AVAILABLE DATA below:
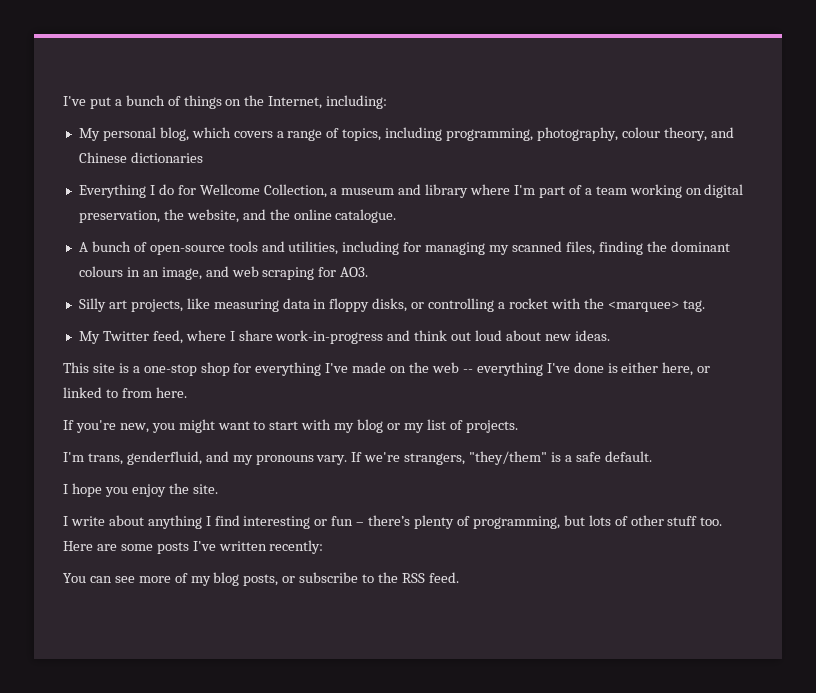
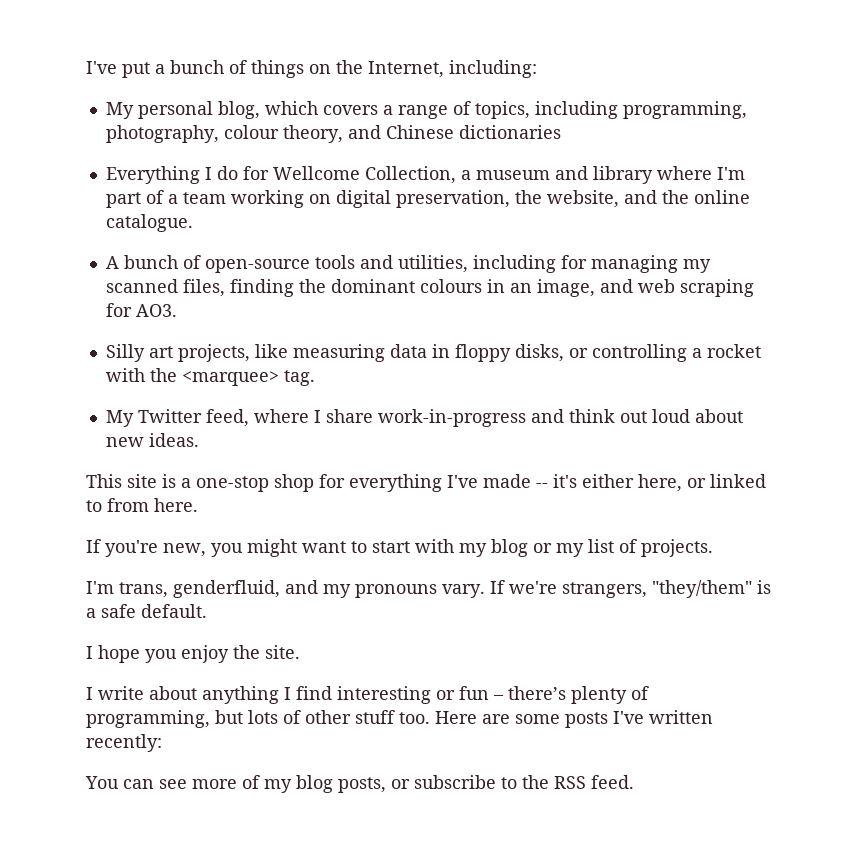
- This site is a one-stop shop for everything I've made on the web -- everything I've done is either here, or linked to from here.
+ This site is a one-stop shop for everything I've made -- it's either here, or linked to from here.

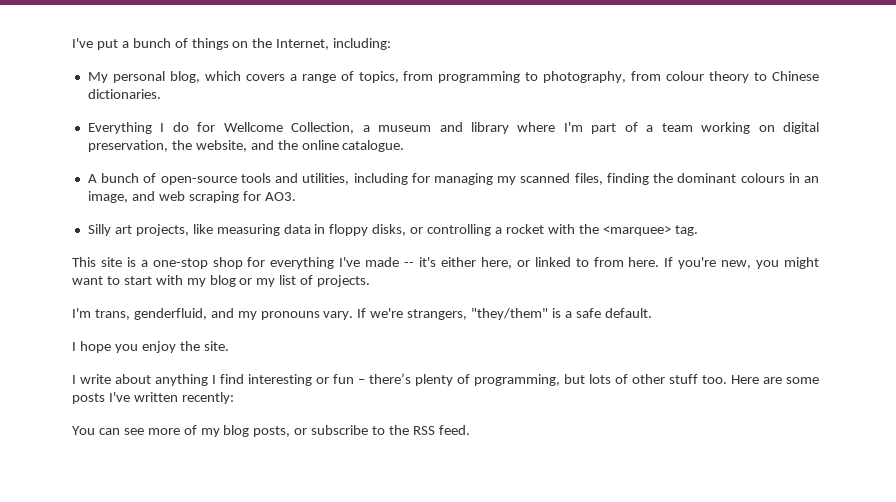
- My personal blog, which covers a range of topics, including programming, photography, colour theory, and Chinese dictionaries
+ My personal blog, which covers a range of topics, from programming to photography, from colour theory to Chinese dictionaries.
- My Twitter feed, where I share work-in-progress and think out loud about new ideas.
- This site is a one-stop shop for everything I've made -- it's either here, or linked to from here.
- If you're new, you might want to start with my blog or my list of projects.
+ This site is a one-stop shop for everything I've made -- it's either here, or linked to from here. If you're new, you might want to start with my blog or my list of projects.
End of AVAILABLE DATA.
AVAILABLE DATA below:
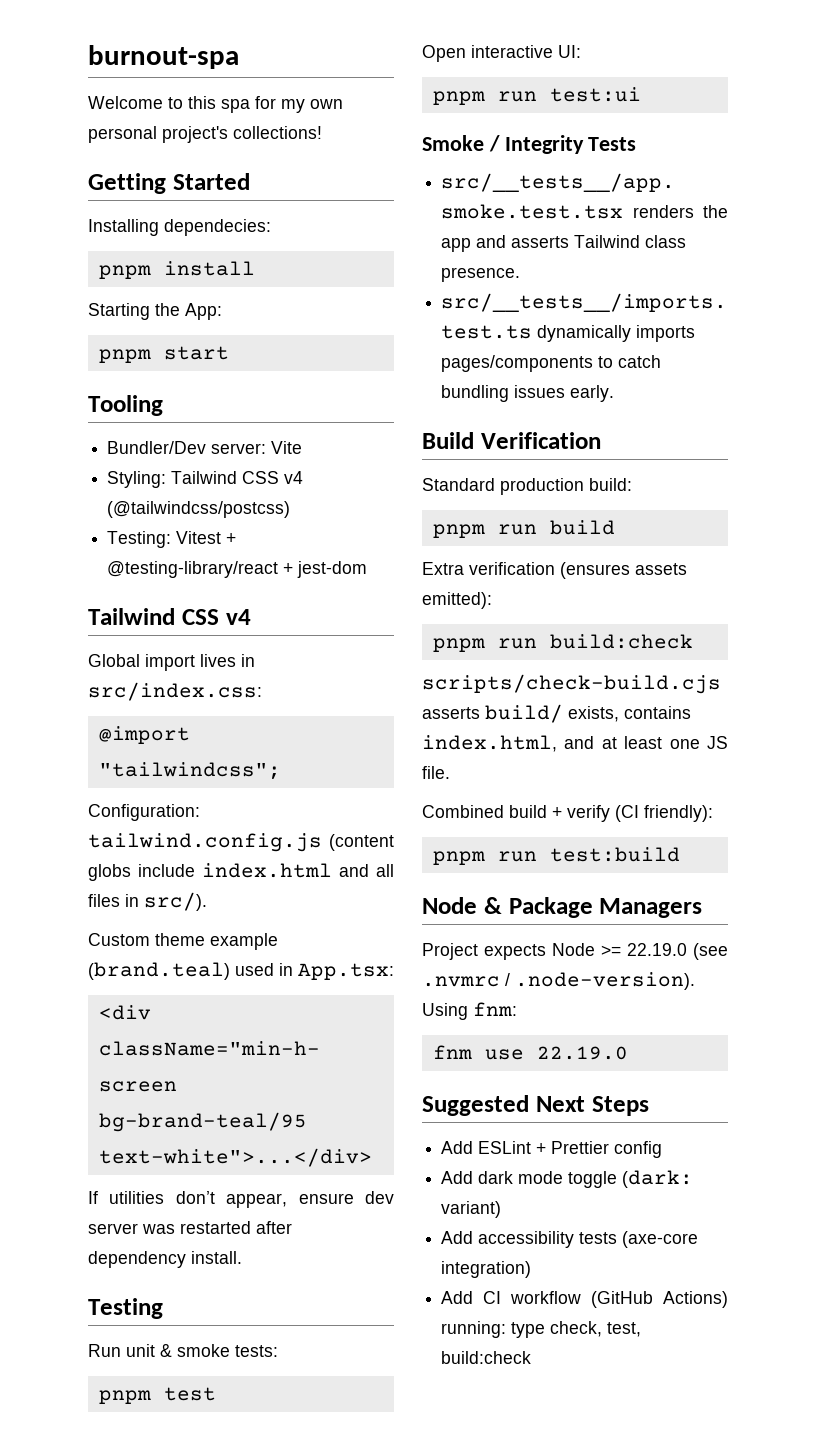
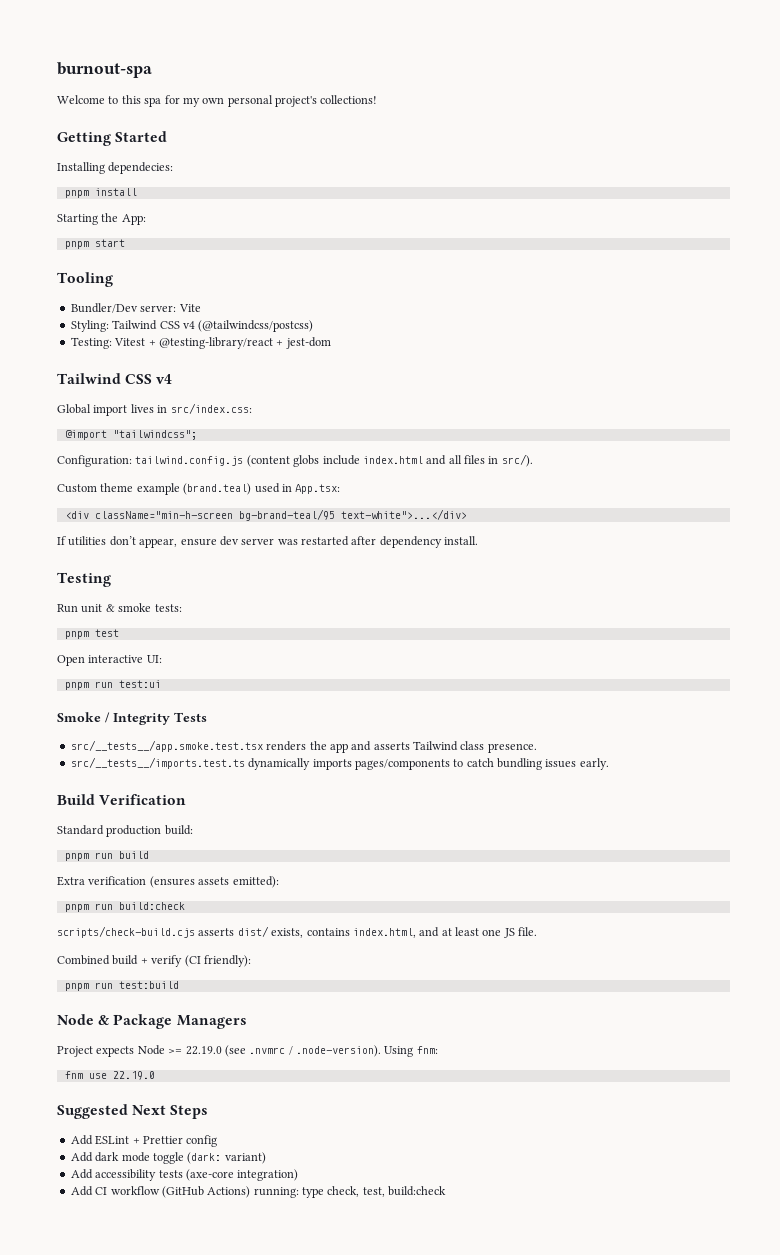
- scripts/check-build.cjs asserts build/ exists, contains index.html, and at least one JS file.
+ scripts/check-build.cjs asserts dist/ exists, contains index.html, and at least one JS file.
End of AVAILABLE DATA.
→ **TASK REQUIREMENTS**: Take the entries above and return only the lines from the one with "to Chinese dictionaries." to the one with "from here. If", both included, unchanged.

→ **ANSWER AREA**:
+ My personal blog, which covers a range of topics, from programming to photography, from colour theory to Chinese dictionaries.
- My Twitter feed, where I share work-in-progress and think out loud about new ideas.
- This site is a one-stop shop for everything I've made -- it's either here, or linked to from here.
- If you're new, you might want to start with my blog or my list of projects.
+ This site is a one-stop shop for everything I've made -- it's either here, or linked to from here. If you're new, you might want to start with my blog or my list of projects.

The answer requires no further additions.